SOLOPOS.COM - Pengrajin tempe di Desa Sambiroto, Kecamatan Pracimantoro, Kabupaten Wonogiri sedang membungkus kedelai untuk dijadikan tempe, Rabu (20/7/2022). Butuh waktu semalam untuk fermentasi kedelai agar menjadi tempe. Tempe asal Desa Sambiroto masih menggunakan daun pisan dan jati sebagai bungkusnya. (Muhammad Diky Praditia)

Solopos.com, WONOGIRI–Sejumlah warga di Desa Sambiroto, Kecamatan Pracimantoro, Kabupaten Wonogiri memiliki usaha mikro kecil menengah (UMKM) berupa produksi tempe kedelai.

Tidak seperti tempe di daerah lain, tempe asal Desa Sambiroto masih menggunakan daun pisang dan jati sebagai bungkusnya.

Promosi Jalur Mudik Pantura Jawa Makin Adem Berkat Trembesi

Para pengrajin tempe di sana enggan mengganti bungkus itu dengan kertas atau plastik. Pasalnya, cita rasa tempe akan berubah jika tempe dibungkus selain daun pisang dan jati.

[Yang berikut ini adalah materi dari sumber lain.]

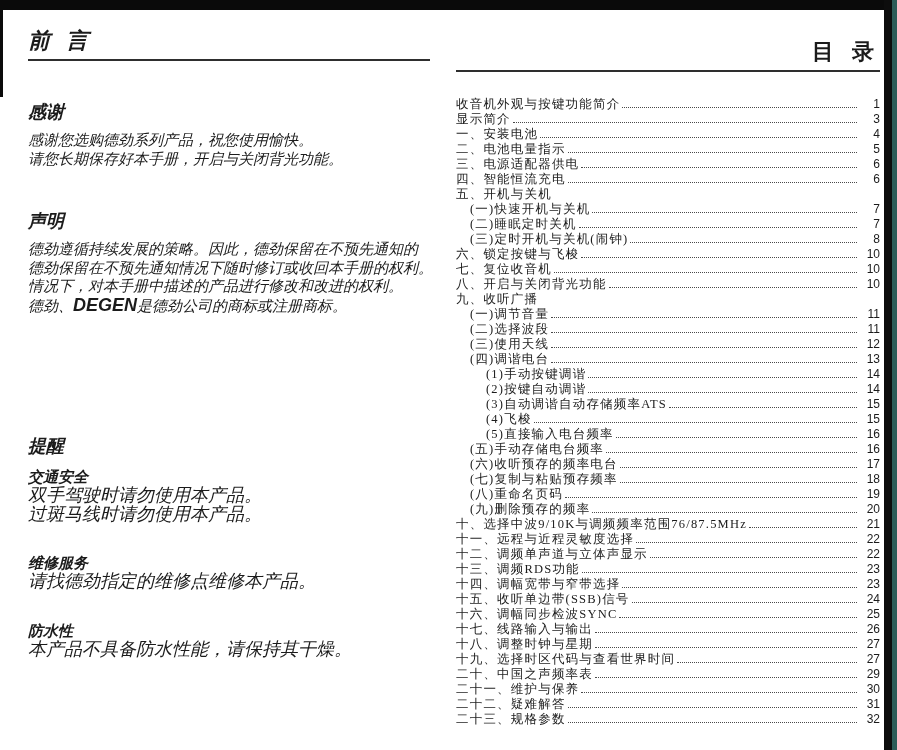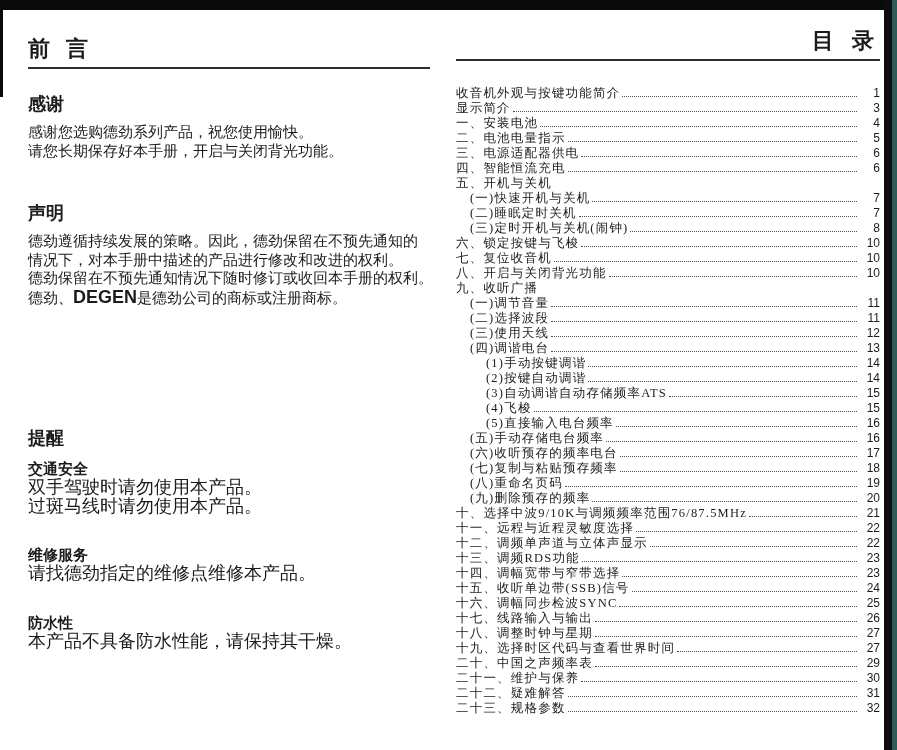"前 言" .col-left { font-style: none -> italic; top: 34px -> 26px }
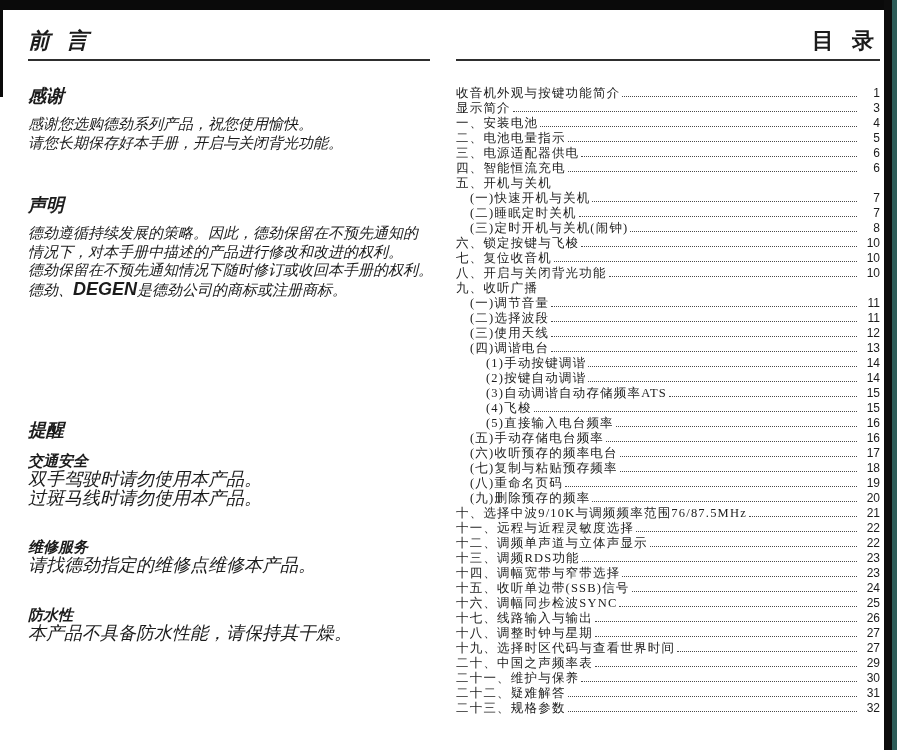"目 录" .col-right { top: 26px -> 37px }
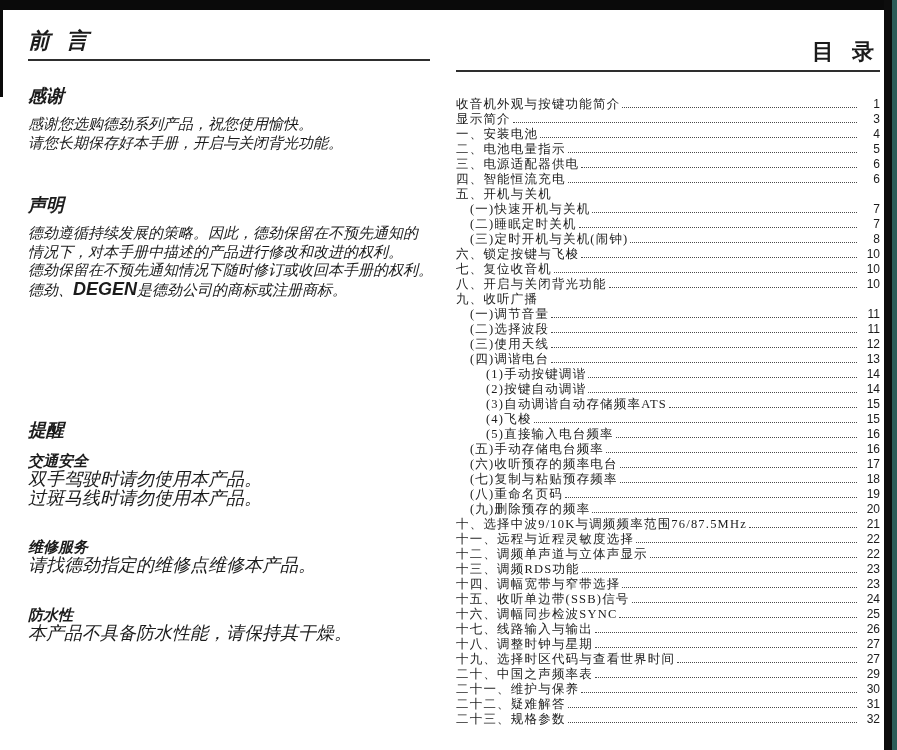"感谢" .mt-first { margin-top: 24px -> 40px }
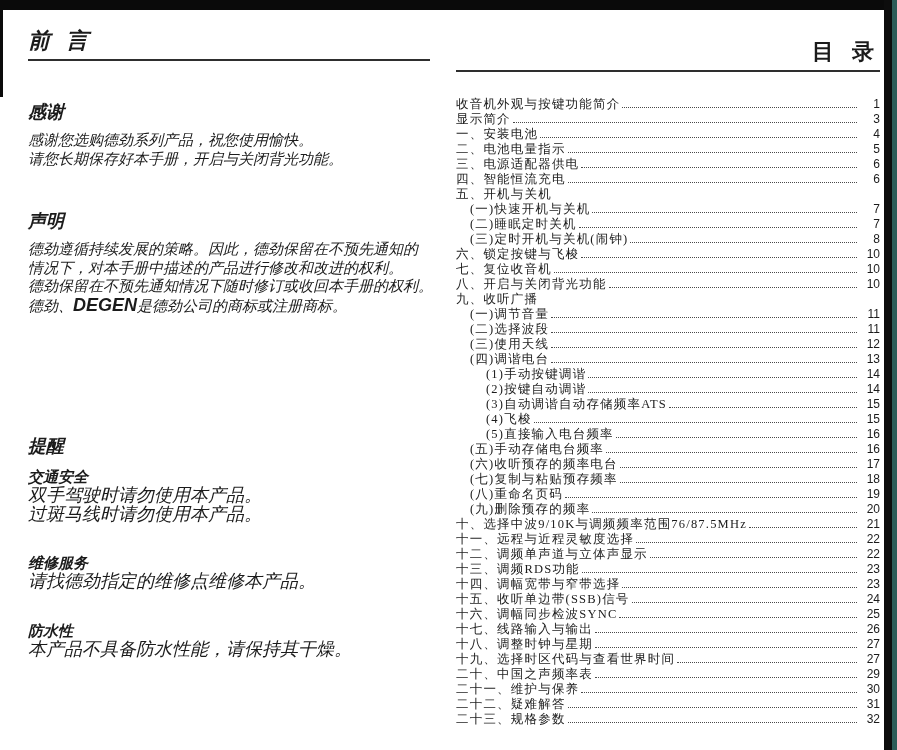"情况下，对本手册中描述的产品进行修改和改进的权利。" div.line { order: before "德劲保留在不预先通知情况下随时修订或收回本手册的权利。" -> after "德劲保留在不预先通知情况下随时修订或收回本手册的权利。" }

Hal itu pula yang menjadi ciri khas tempe asal Desa Sambiroto.

“Sebenarnya bisa kalau diganti dengan kertas atau plastik sebagai bungkus, tapi para pengrajin enggak mau. Rasanya jadi beda. Yang membuat enak tempe asal Desa Sambiroto itu ya daunnya itu. itu juga jadi pembeda tempe dari daerah lain,” kata Kepala Dusun Sambiroto Lor, Tasurin saat ditemui Solopos.com di salah satu rumah pengrajin tempe, Rabu (20/7/2022).

Baca Juga: Unik! Mitos Kandang Sapi di Depan Rumah di Sambiroto Wonogiri

Sedikitnya ada lebih dari 20 warga yang memiliki usaha pembuatan tempe di Desa Sambiroto.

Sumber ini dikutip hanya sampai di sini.